__Task requirements__. From the first line to the last, output the records exactly and drop any images.

Materials provided section start

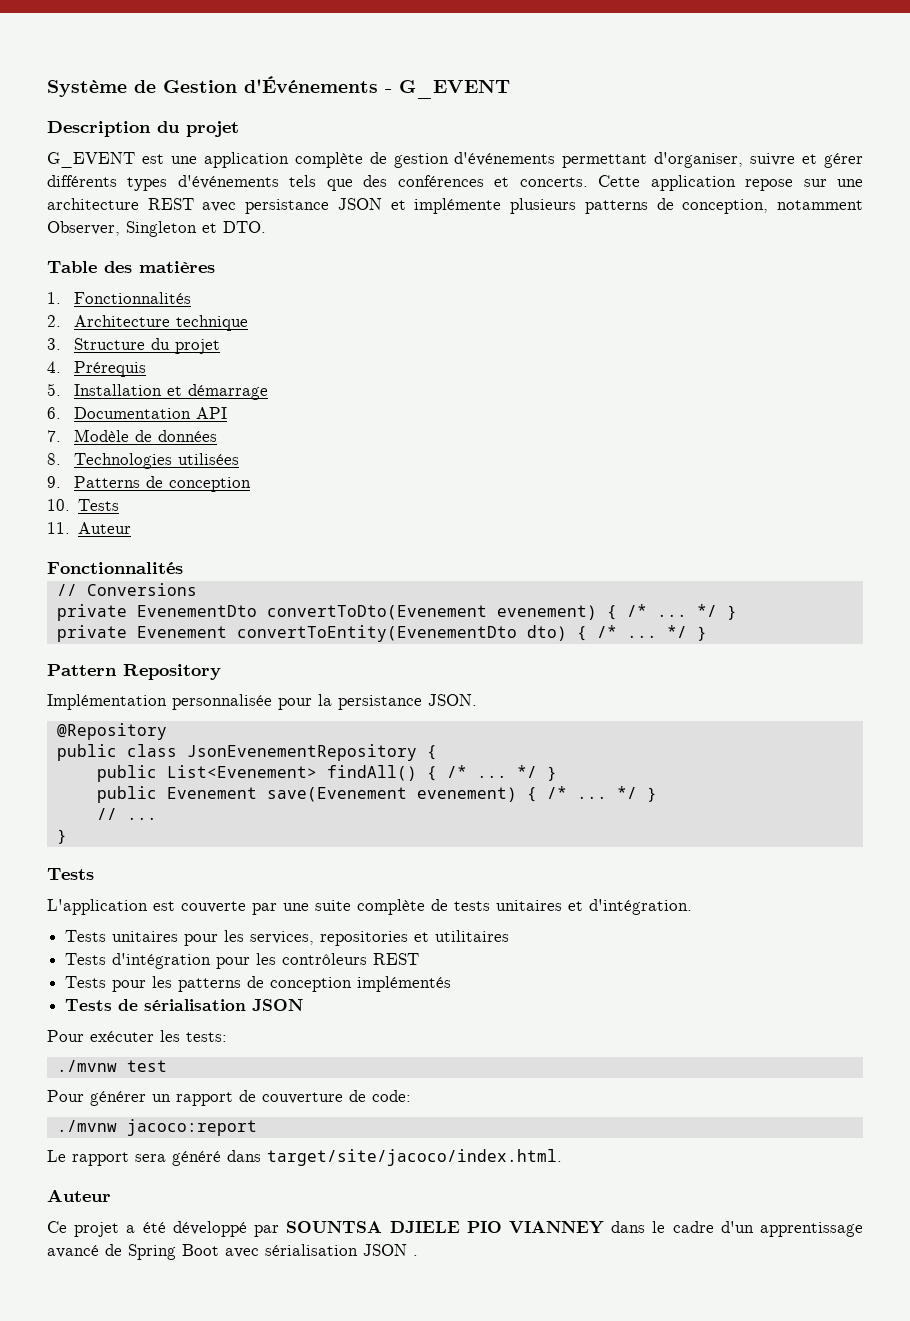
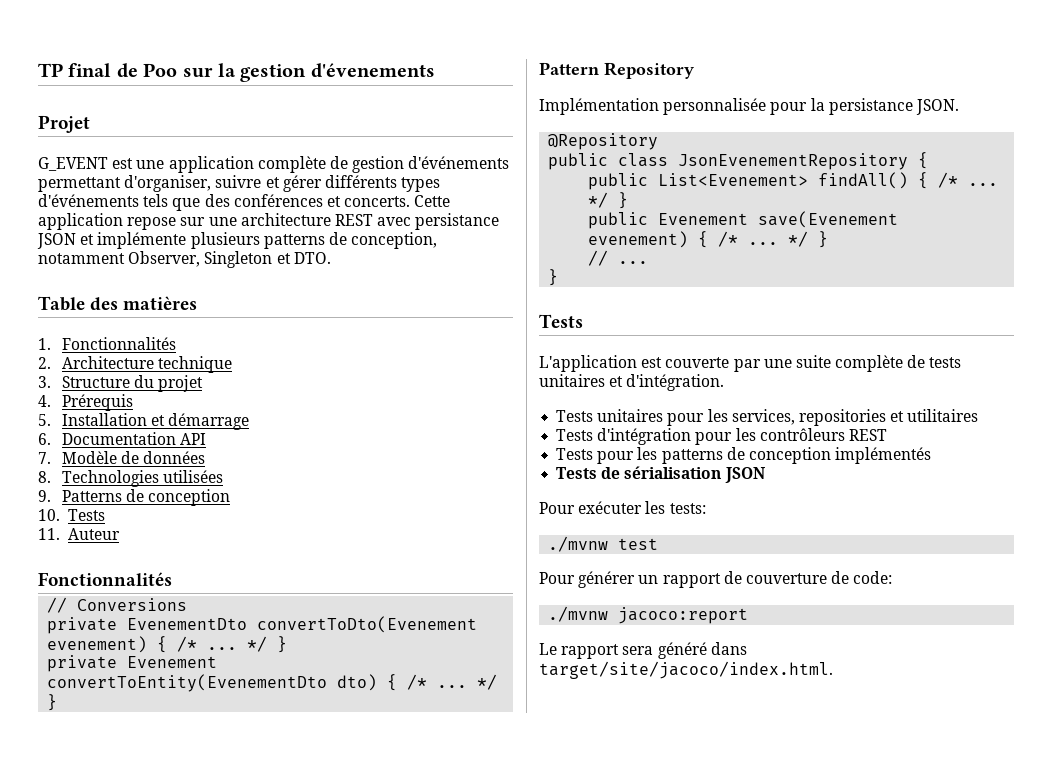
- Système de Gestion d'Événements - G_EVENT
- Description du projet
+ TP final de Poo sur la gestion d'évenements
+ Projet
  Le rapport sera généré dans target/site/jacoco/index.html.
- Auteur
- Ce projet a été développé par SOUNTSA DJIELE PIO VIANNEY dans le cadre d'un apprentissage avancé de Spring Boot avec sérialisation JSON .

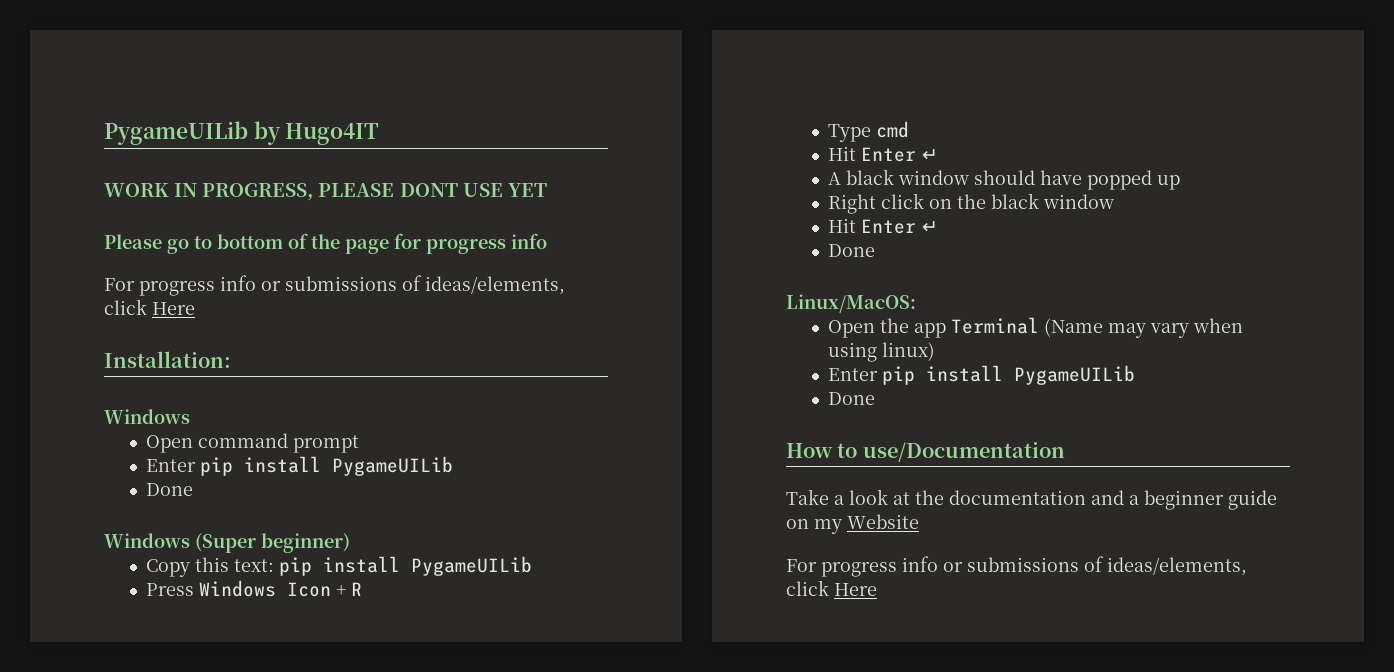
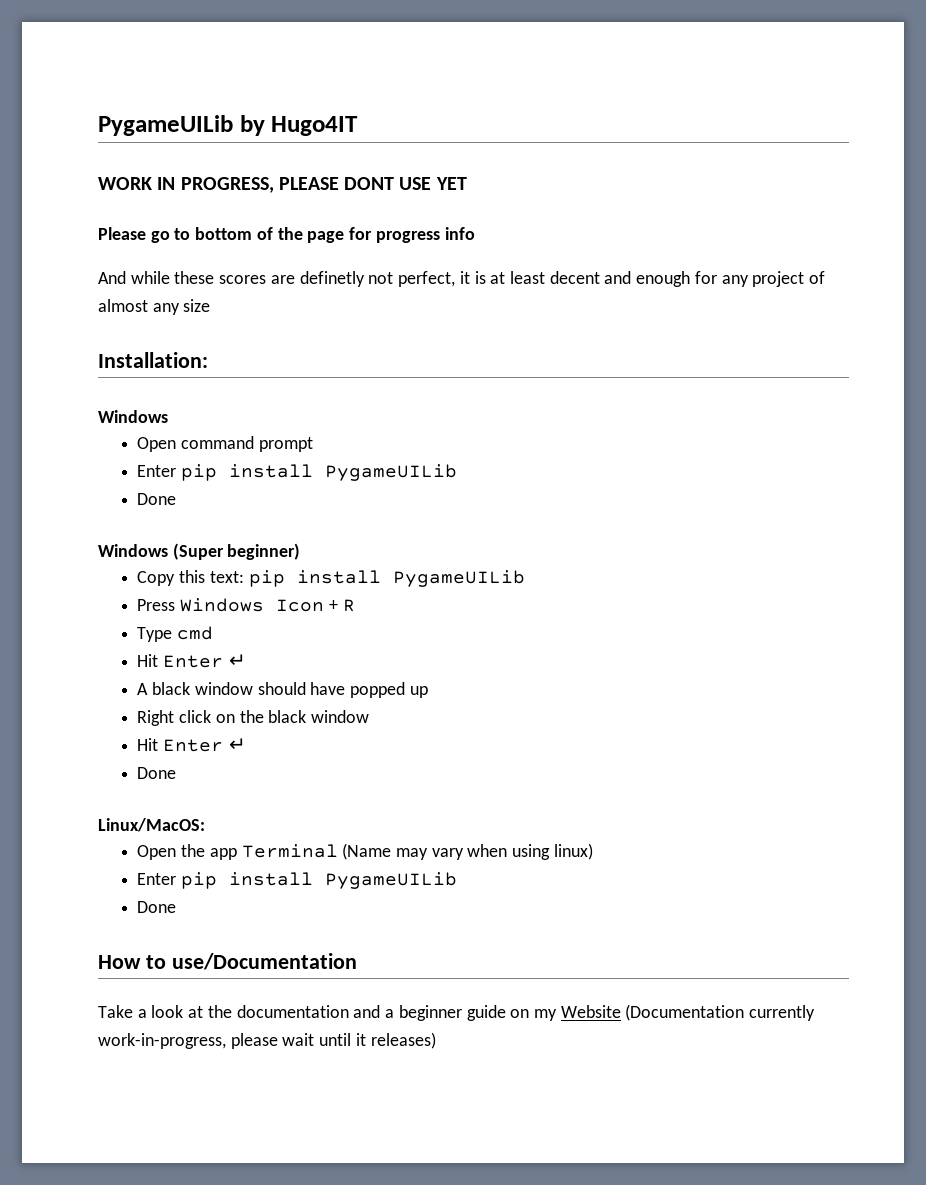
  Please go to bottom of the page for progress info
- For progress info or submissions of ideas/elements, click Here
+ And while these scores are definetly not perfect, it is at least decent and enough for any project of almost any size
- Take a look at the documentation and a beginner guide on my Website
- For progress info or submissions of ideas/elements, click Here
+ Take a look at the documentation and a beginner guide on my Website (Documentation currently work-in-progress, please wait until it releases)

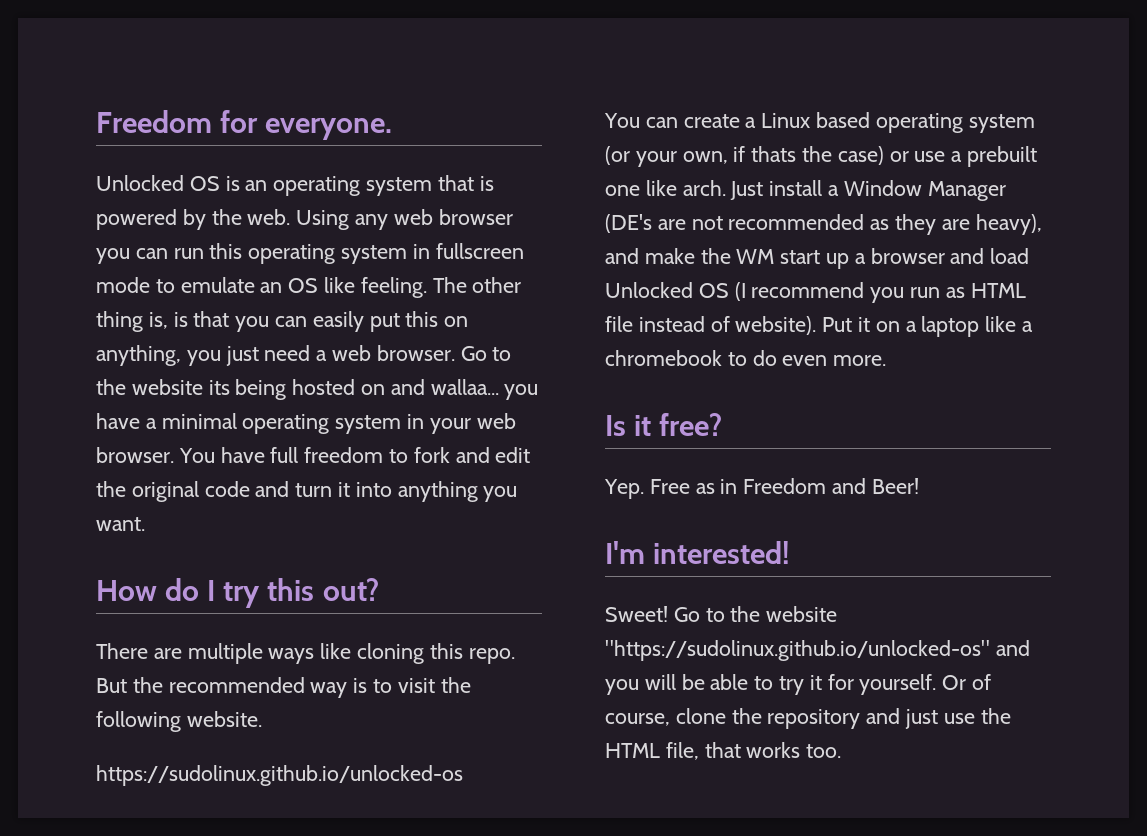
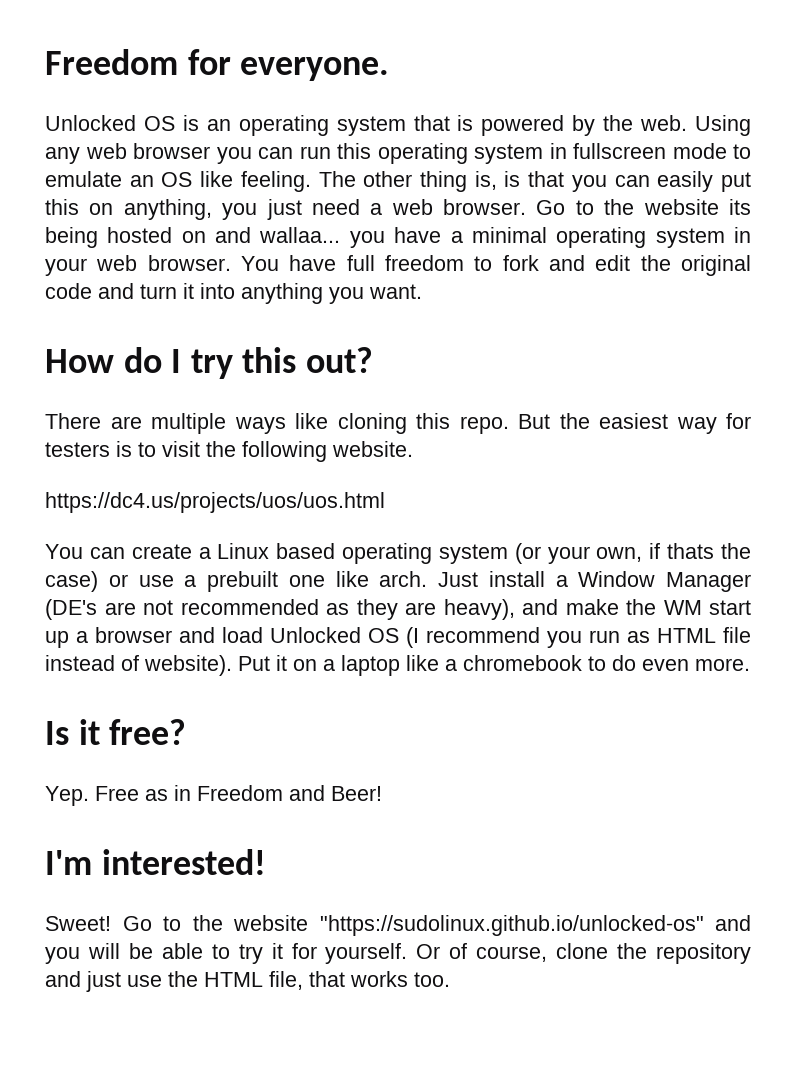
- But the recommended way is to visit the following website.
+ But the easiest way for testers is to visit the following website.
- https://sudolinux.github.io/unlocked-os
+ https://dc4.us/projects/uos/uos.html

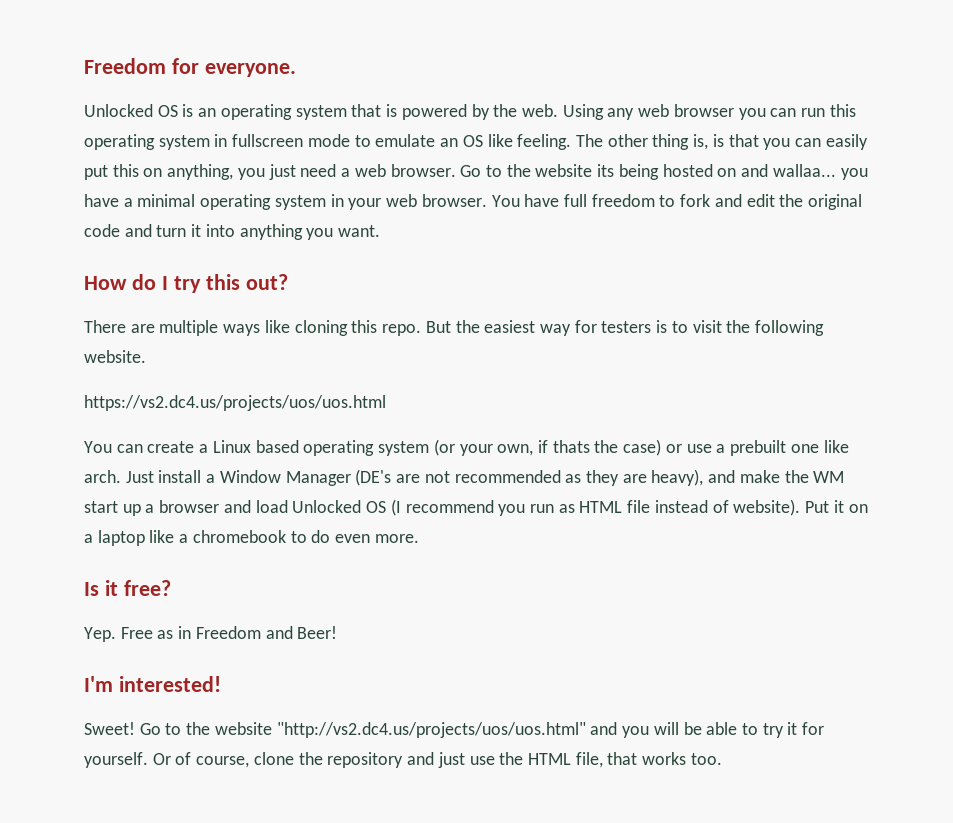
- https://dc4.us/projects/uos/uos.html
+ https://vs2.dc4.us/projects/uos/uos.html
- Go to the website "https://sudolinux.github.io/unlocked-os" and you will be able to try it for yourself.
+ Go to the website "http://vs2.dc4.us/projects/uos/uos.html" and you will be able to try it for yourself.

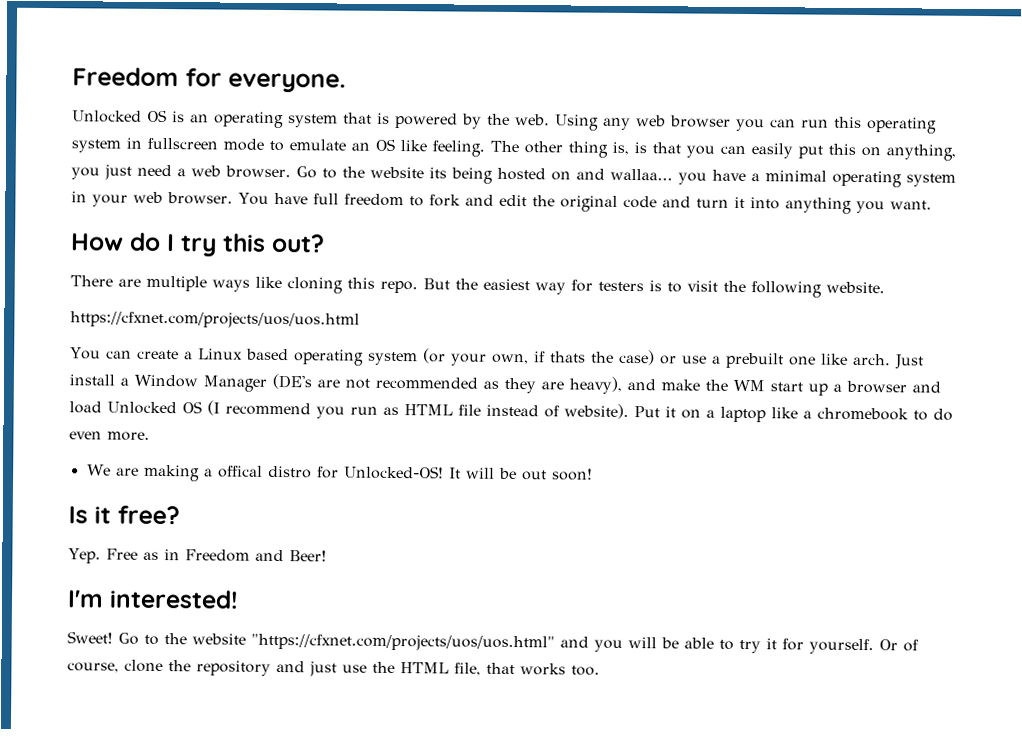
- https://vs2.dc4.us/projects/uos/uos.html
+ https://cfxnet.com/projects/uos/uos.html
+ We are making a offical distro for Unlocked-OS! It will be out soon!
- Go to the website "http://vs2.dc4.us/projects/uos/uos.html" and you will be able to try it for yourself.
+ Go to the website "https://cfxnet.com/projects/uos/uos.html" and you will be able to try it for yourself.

Materials provided section end

__Written answer__.
- Système de Gestion d'Événements - G_EVENT
- Description du projet
+ TP final de Poo sur la gestion d'évenements
+ Projet
  Le rapport sera généré dans target/site/jacoco/index.html.
- Auteur
- Ce projet a été développé par SOUNTSA DJIELE PIO VIANNEY dans le cadre d'un apprentissage avancé de Spring Boot avec sérialisation JSON .

  Please go to bottom of the page for progress info
- For progress info or submissions of ideas/elements, click Here
+ And while these scores are definetly not perfect, it is at least decent and enough for any project of almost any size
- Take a look at the documentation and a beginner guide on my Website
- For progress info or submissions of ideas/elements, click Here
+ Take a look at the documentation and a beginner guide on my Website (Documentation currently work-in-progress, please wait until it releases)

- But the recommended way is to visit the following website.
+ But the easiest way for testers is to visit the following website.
- https://sudolinux.github.io/unlocked-os
+ https://dc4.us/projects/uos/uos.html

- https://dc4.us/projects/uos/uos.html
+ https://vs2.dc4.us/projects/uos/uos.html
- Go to the website "https://sudolinux.github.io/unlocked-os" and you will be able to try it for yourself.
+ Go to the website "http://vs2.dc4.us/projects/uos/uos.html" and you will be able to try it for yourself.

- https://vs2.dc4.us/projects/uos/uos.html
+ https://cfxnet.com/projects/uos/uos.html
+ We are making a offical distro for Unlocked-OS! It will be out soon!
- Go to the website "http://vs2.dc4.us/projects/uos/uos.html" and you will be able to try it for yourself.
+ Go to the website "https://cfxnet.com/projects/uos/uos.html" and you will be able to try it for yourself.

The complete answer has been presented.